6 février 2026 Par Administrateur Elles

Mutilations génitales féminines

Le corps des filles et des femmes n’est pas un espace de contrôle

A l’occasion de la Journée internationale de lutte contre les mutilations génitales féminines, ELLES CAMEROUN réaffirme son engagement en faveur de l’intégrité physique, de la dignité et du pouvoir d’agir des femmes et des filles.

Les mutilations génitales féminines constituent une atteinte à l’intégrité corporelle. Elles s’inscrivent souvent dans des systèmes de normes sociales qui cherchent à contrôler le corps, la sexualité et les comportements des filles et des femmes.

Quand le corps des filles devient un espace de contrôle !

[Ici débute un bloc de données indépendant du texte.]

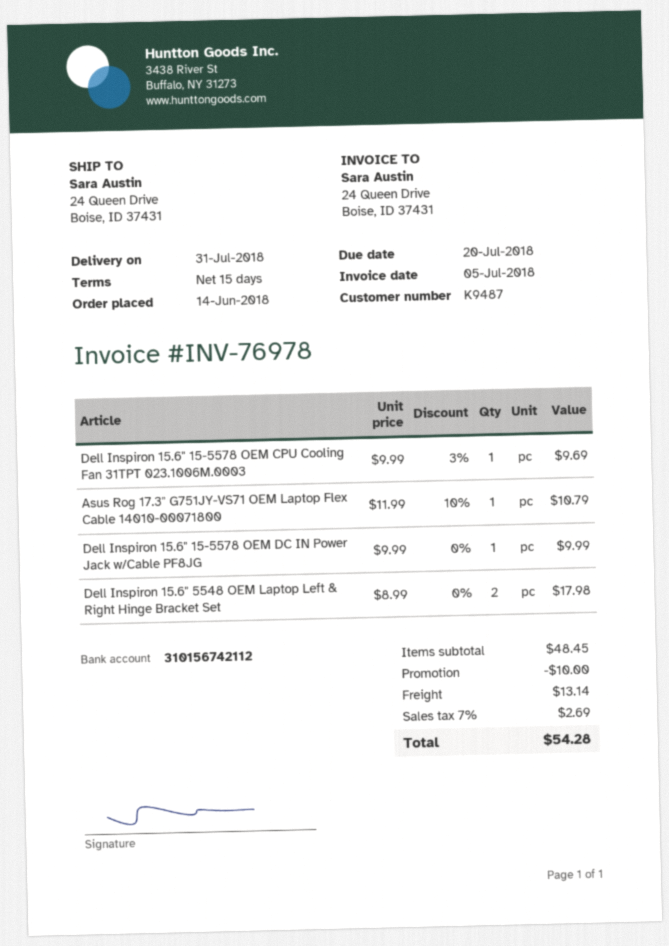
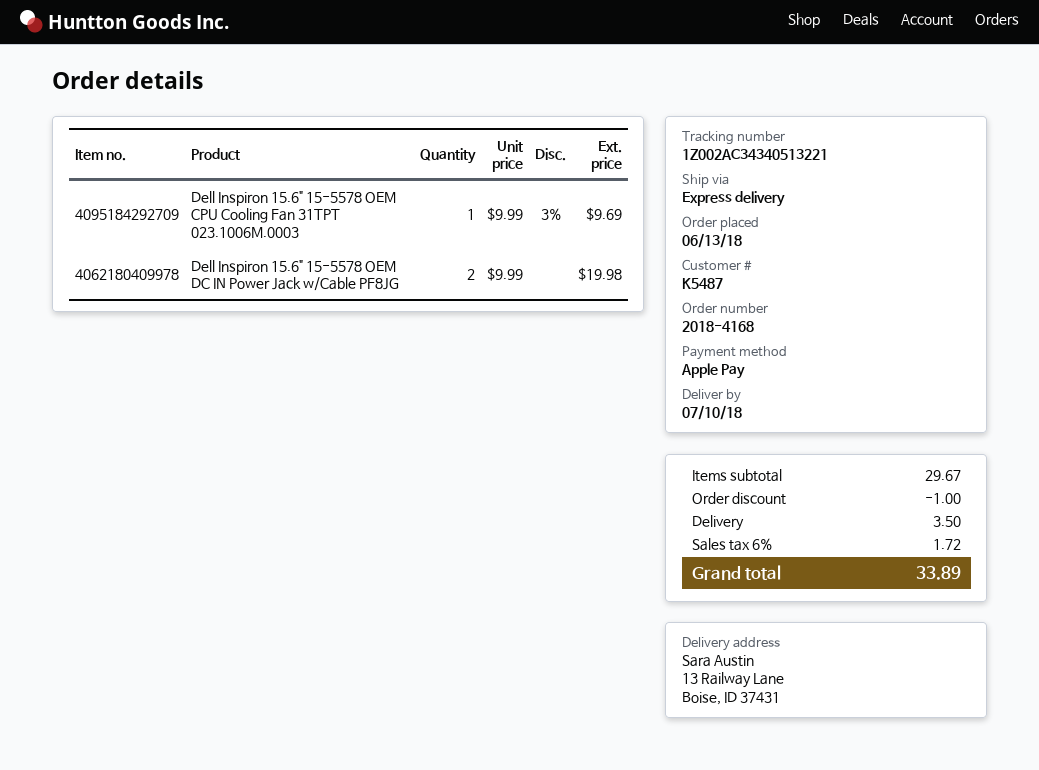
order date: 2018-06-14 -> 2018-06-13
delivery date: 2018-07-31 -> 2018-07-10
customer number: K9487 -> K5487
ship to: 24 Queen Drive, Boise, ID 37431 -> 13 Railway Lane, Boise, ID 37431
Asus Rog 17.3" G751JY-VS71 OEM Laptop Flex Cable 14010-00071800: 1 x 11.99 - 10% = 10.79 -> none
Dell Inspiron 15.6" 15-5578 OEM DC IN Power Jack w/Cable PF8JG: 1 x 9.99 = 9.99 -> 2 x 9.99 = 19.98
Dell Inspiron 15.6" 5548 OEM Laptop Left & Right Hinge Bracket Set: 2 x 8.99 = 17.98 -> none
subtotal: 48.45 -> 29.67
discount: 10.00 -> 1.00
shipping: 13.14 -> 3.50
tax: 7% = 2.69 -> 6% = 1.72
total: 54.28 -> 33.89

Dans certains contextes, les filles peuvent subir des pressions familiales ou communautaires importantes autour de leur corps et de leur sexualité. Ces pressions peuvent être présentées comme nécessaires à leur acceptation sociale, à leur mariage ou à leur appartenance à une communauté.

Une approche féministe nous invite à interroger ces normes et surtout à replacer la personne concernée au centre de toute décision concernant son propre corps.

Grandir dans une communauté ne signifie pas renoncer à son intégrité physique.

L’intégrité corporelle est un droit !

Le corps d’une fille n’appartient ni à sa famille, ni à sa communauté, ni à une tradition.

Elle a le droit de grandir sans violence, de recevoir une information adaptée, d’accéder aux soins et de prendre, lorsqu’elle est en âge de le faire, des décisions libres et éclairées concernant son corps et sa santé.

La lutte contre les MGF ne doit cependant pas se limiter à condamner les pratiques. Elle doit également permettre de comprendre les mécanismes sociaux qui les entretiennent et de travailler avec les communautés afin de construire des alternatives respectueuses des droits humains.

Une approche féministe et intersectionnelle !

Toutes les filles et toutes les femmes ne vivent pas les mêmes réalités. Les facteurs économiques, sociaux, culturels, géographiques et familiaux peuvent influencer leur exposition aux violences et leur capacité à rechercher de l’aide.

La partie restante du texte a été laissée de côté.